*** Data supplied ***

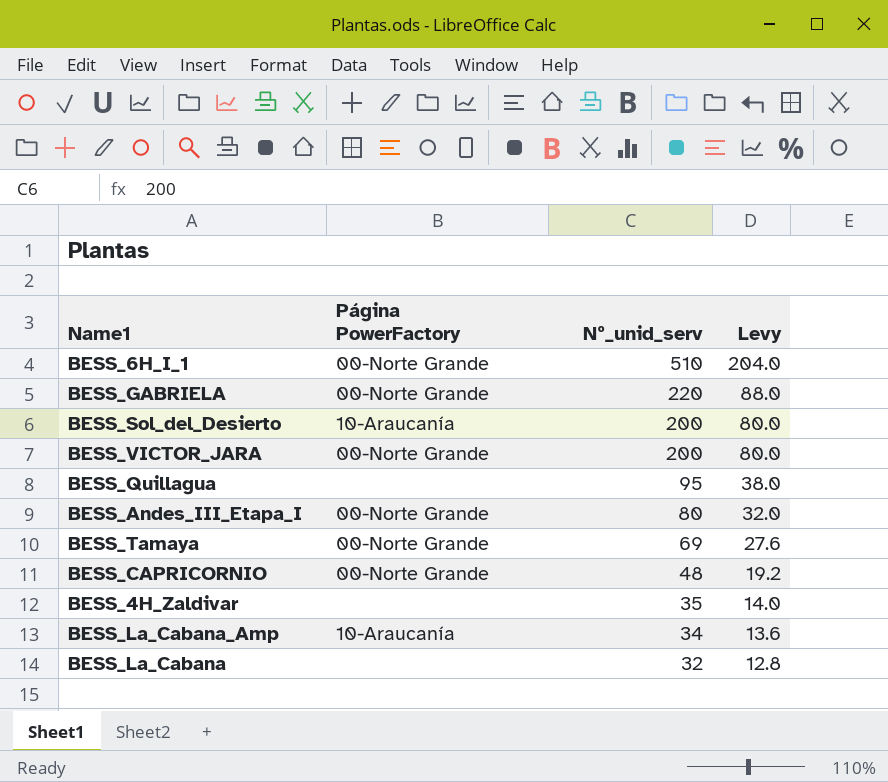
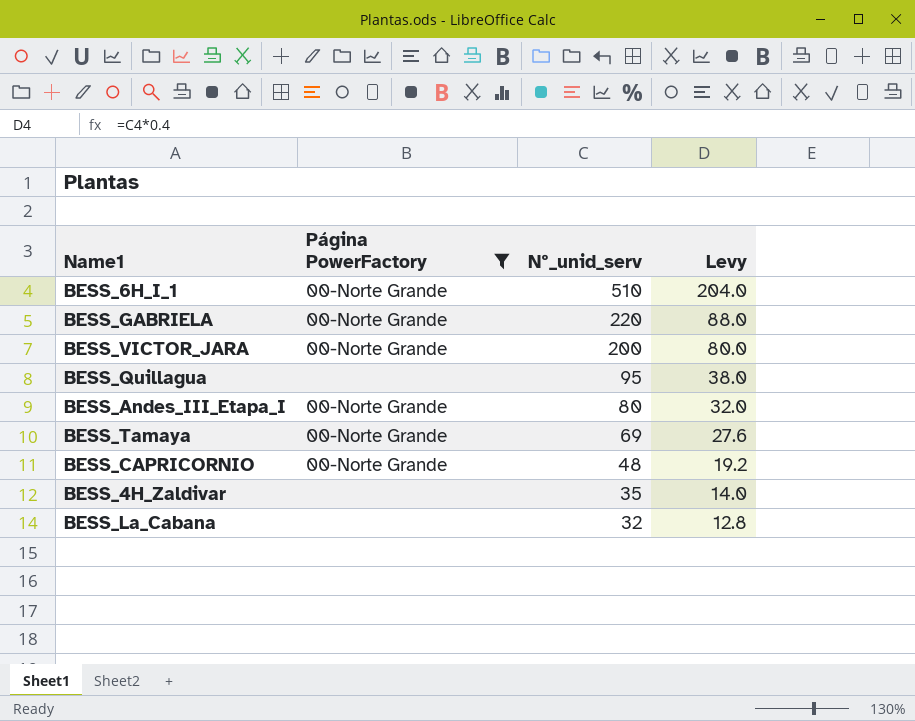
filter: none -> Página PowerFactory != 10-Araucanía

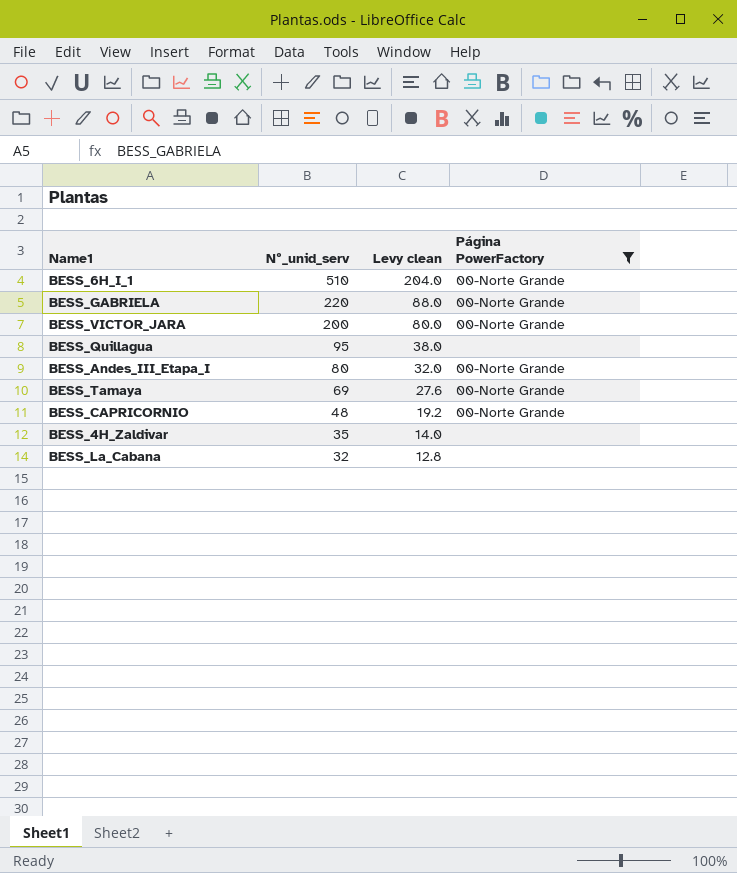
column name: Levy -> Levy clean
column Página PowerFactory | position: 2 -> 4

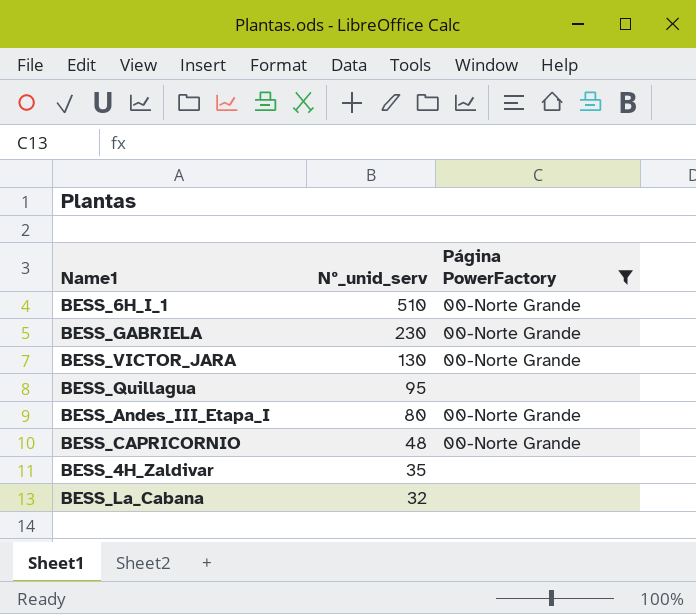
column Levy clean | formula: [Nº_unid_serv] * 0.4 -> none
row BESS_Tamaya: 69 | 27.6 | 00-Norte Grande -> none
BESS_GABRIELA | Nº_unid_serv: 220 -> 230
BESS_VICTOR_JARA | Nº_unid_serv: 200 -> 130

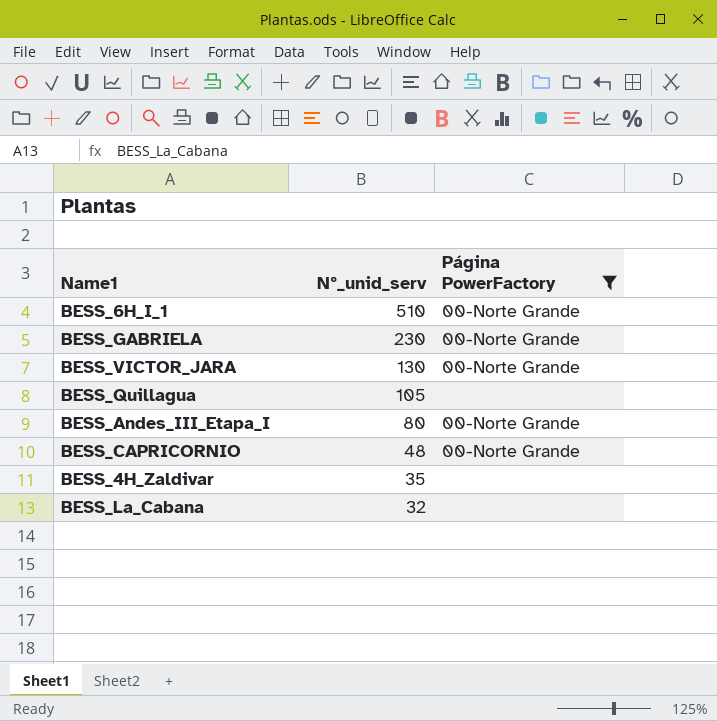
BESS_Quillagua | Nº_unid_serv: 95 -> 105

***

• **Aim of the task**: Repeat exactly the lines from the one holding "BESS_VICTOR_JARA | Nº_unid_serv: 200 -> 130" through the last line of the entries, both included; the pictures do not belong in the copy.

• **Answer box**:
BESS_VICTOR_JARA | Nº_unid_serv: 200 -> 130

BESS_Quillagua | Nº_unid_serv: 95 -> 105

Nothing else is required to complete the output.